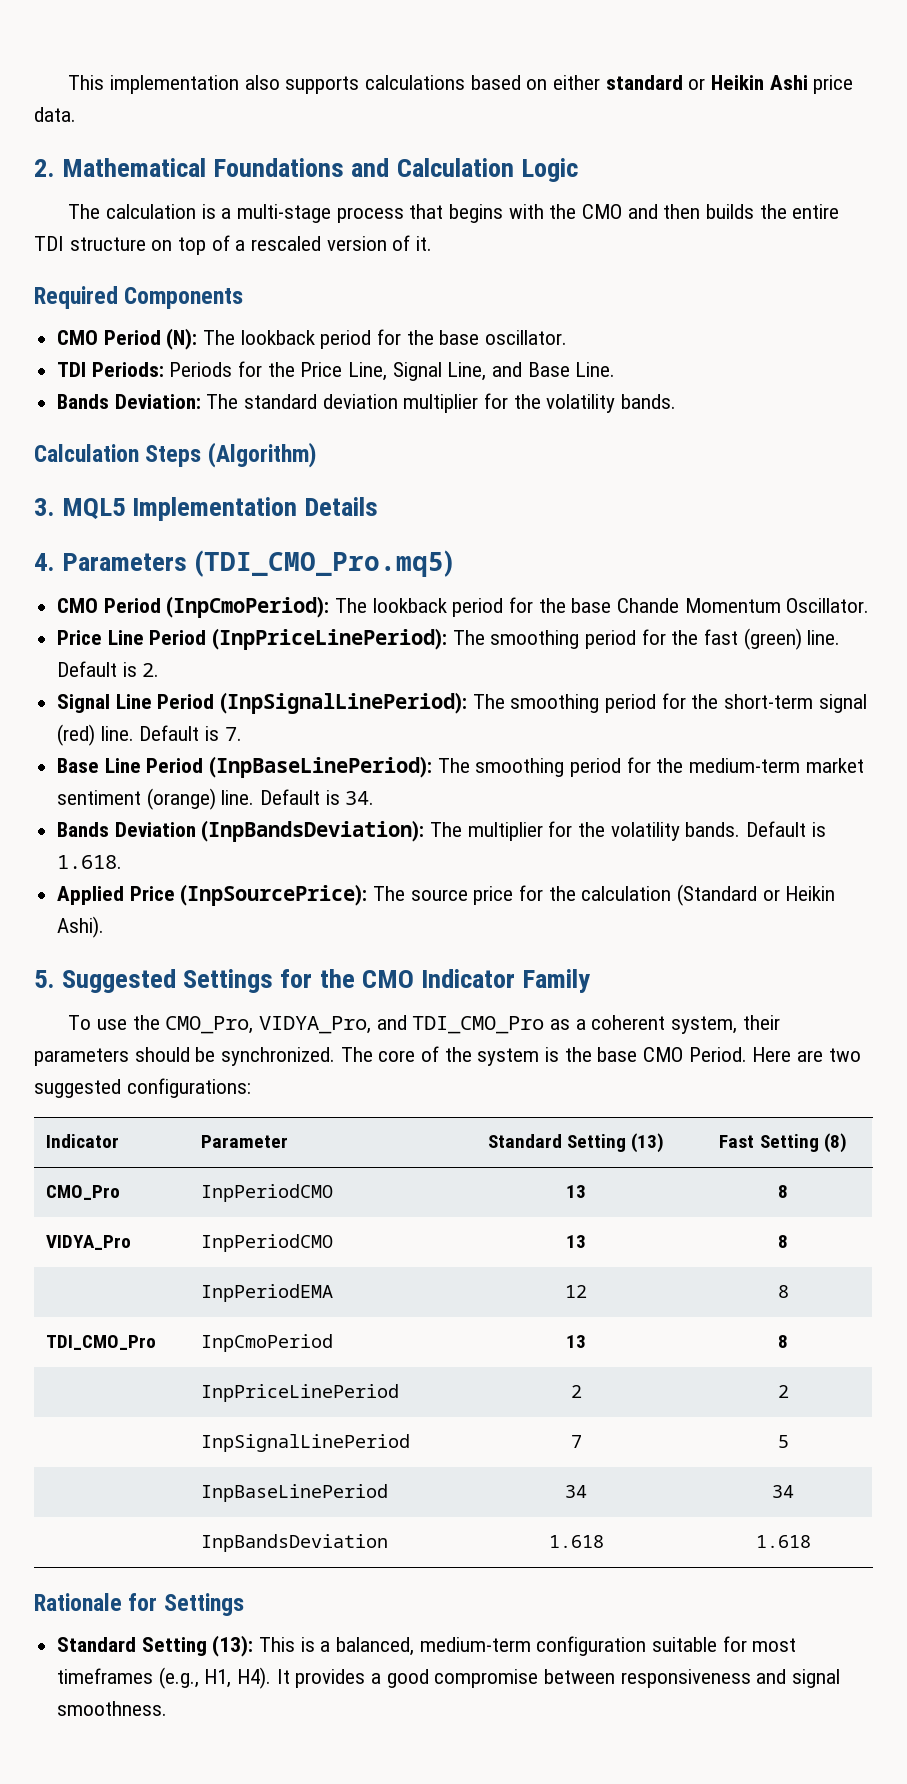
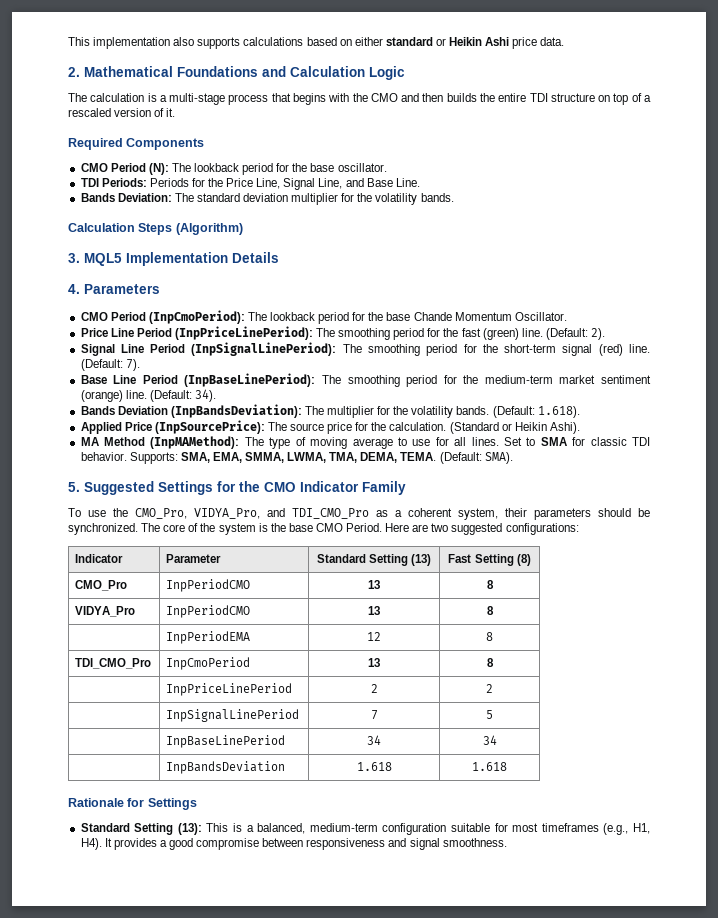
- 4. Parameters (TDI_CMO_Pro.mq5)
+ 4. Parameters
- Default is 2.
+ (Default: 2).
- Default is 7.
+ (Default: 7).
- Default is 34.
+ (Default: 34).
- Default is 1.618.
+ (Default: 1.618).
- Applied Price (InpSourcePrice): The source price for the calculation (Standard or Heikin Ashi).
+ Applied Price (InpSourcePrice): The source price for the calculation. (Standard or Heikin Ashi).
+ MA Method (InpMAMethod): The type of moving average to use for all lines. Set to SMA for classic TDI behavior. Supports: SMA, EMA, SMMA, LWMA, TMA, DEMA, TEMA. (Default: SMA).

· · ·

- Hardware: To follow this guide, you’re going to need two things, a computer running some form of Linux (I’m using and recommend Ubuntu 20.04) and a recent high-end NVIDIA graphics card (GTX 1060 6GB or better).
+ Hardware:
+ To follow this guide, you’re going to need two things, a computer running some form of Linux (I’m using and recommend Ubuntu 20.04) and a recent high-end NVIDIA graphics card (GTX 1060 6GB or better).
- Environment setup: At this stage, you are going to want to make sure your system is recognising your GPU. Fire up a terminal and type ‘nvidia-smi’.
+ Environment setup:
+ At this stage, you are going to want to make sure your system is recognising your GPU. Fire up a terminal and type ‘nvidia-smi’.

· · ·

Problem:
When a line in the listing has the string "Default" in it, return that line.

Task response:
- Default is 2.
+ (Default: 2).
- Default is 7.
+ (Default: 7).
- Default is 34.
+ (Default: 34).
- Default is 1.618.
+ (Default: 1.618).
+ MA Method (InpMAMethod): The type of moving average to use for all lines. Set to SMA for classic TDI behavior. Supports: SMA, EMA, SMMA, LWMA, TMA, DEMA, TEMA. (Default: SMA).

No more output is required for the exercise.